9. “Beneath Your Beautiful”

Colton

With May fast approaching and the end of school on the immediate horizon, restlessness began to seep in. Doubts formed, and I started to feel on edge questioning if I had misinterpreted Gray’s signals. Uncertain whether he was deliberately taking things slow, thinking I wasn’t interested in him, or if he had lost interest himself. Although, deep down, I didn’t truly believe that, considering the sweet, subtle touches he’d been directing my way lately.

I attempted to call his bluff by returning to my facade of indifference and snide comments. Yet, each door he opened or treat he brought disrupted my resolve, making it increasingly difficult to suppress the smile itching to break free. The more time we spent together, the clearer it became—I liked Gray. More than I ever expected to. I craved his attention, yearned for him to have eyes only for me.
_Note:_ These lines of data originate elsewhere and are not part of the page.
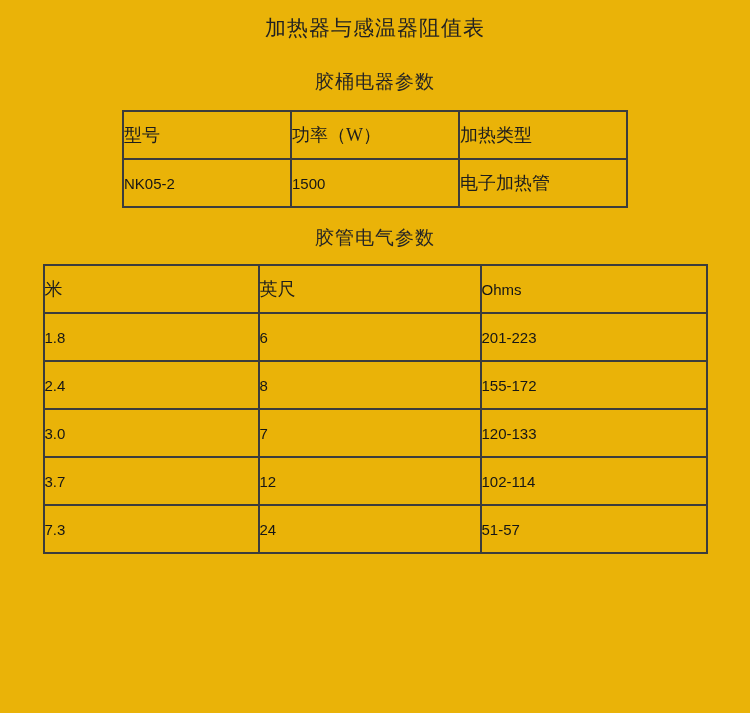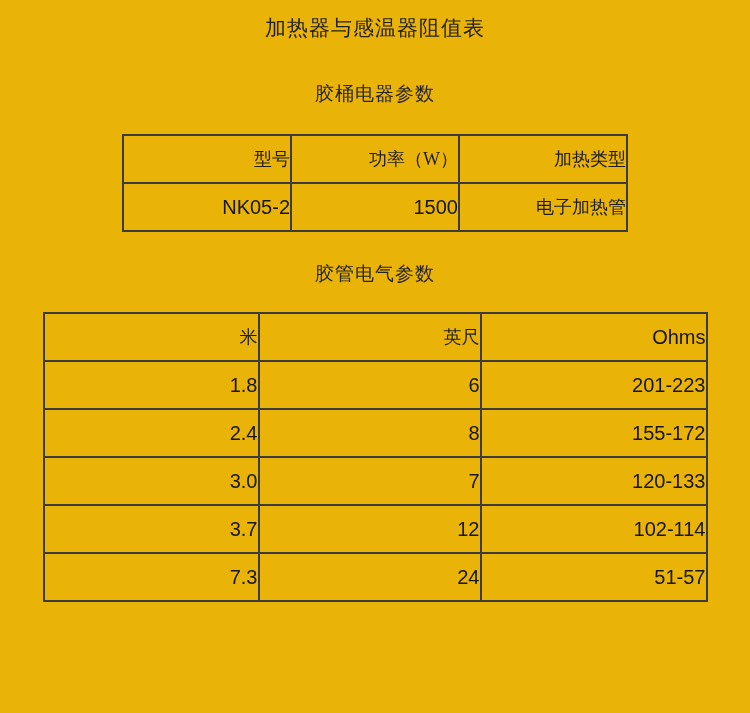"胶桶电器参数" .section-title { margin: 12px -> 0 }
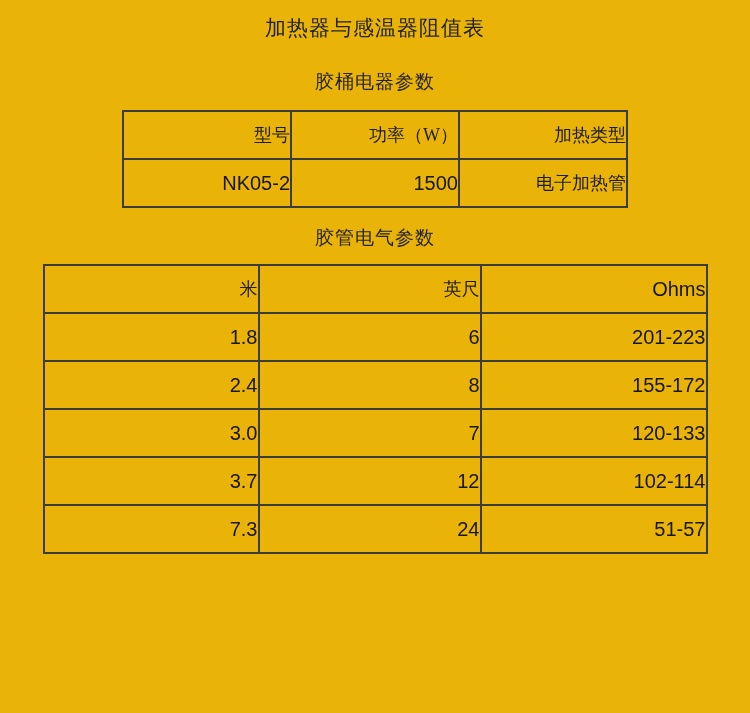"型号" td, th { text-align: right -> left }
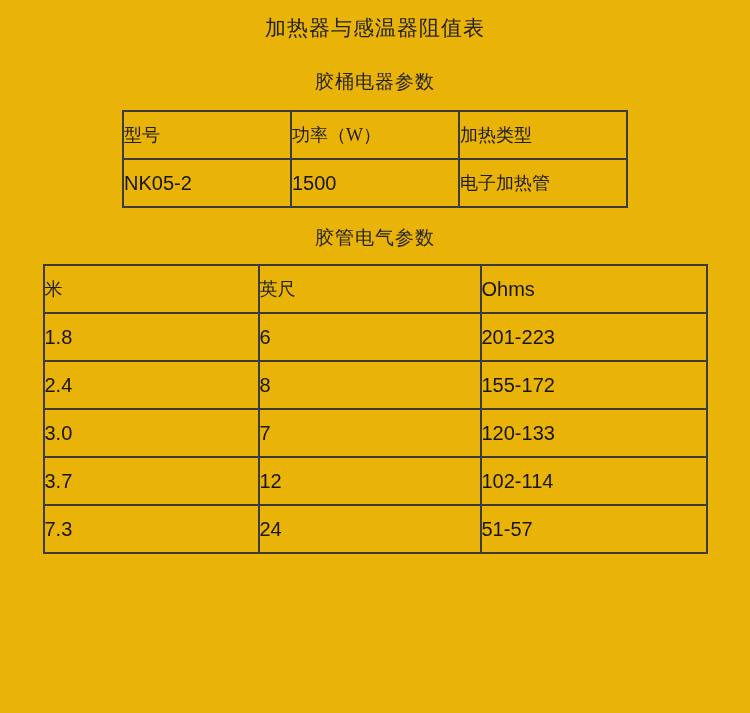"NK05-2" .num { font-size: 20px -> 15px }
On the flip side, the escalating attention from the other students irked me. Initial stares were forgivable, given their curiosity about Gray suddenly spending time with me. However, as time passed, the novelty should have worn off. Instead, it seemed people grew more invested, nosier, and more judgmental. Overhearing vapid gossip about me being Gray’s latest charity case sent my anxiety soaring.

I was determined to prove them wrong, to show that Gray was mine, even when a nagging voice whispered doubts in the back of my mind. Strangely, it triggered an embarrassing reaction in me. A few days ago, I witnessed a pretty cheerleader putting her arms around Gray after they won another home game, and in that moment, I felt an irrational surge of possessiveness. Thoughts of snapping her wrist like a twig invaded my mind. Gray was fucking mine, and I sensed an urgency to take action before anyone else entertained foolish ideas about touching him.

The only problem? I had no clue how to attain what I wanted and it made me clingy.

For the first time, as Gray met me after class, an overwhelming urge to be closer to him took over. I wanted to disregard my boundaries, throw my arms around him, press my nose into his collarbone and inhale his intoxicating and comforting scent. In our silent journey to the music room, it struck me how much I didn’t want him to leave for practice. It felt unhealthy, as never before had a person been more important to me than music.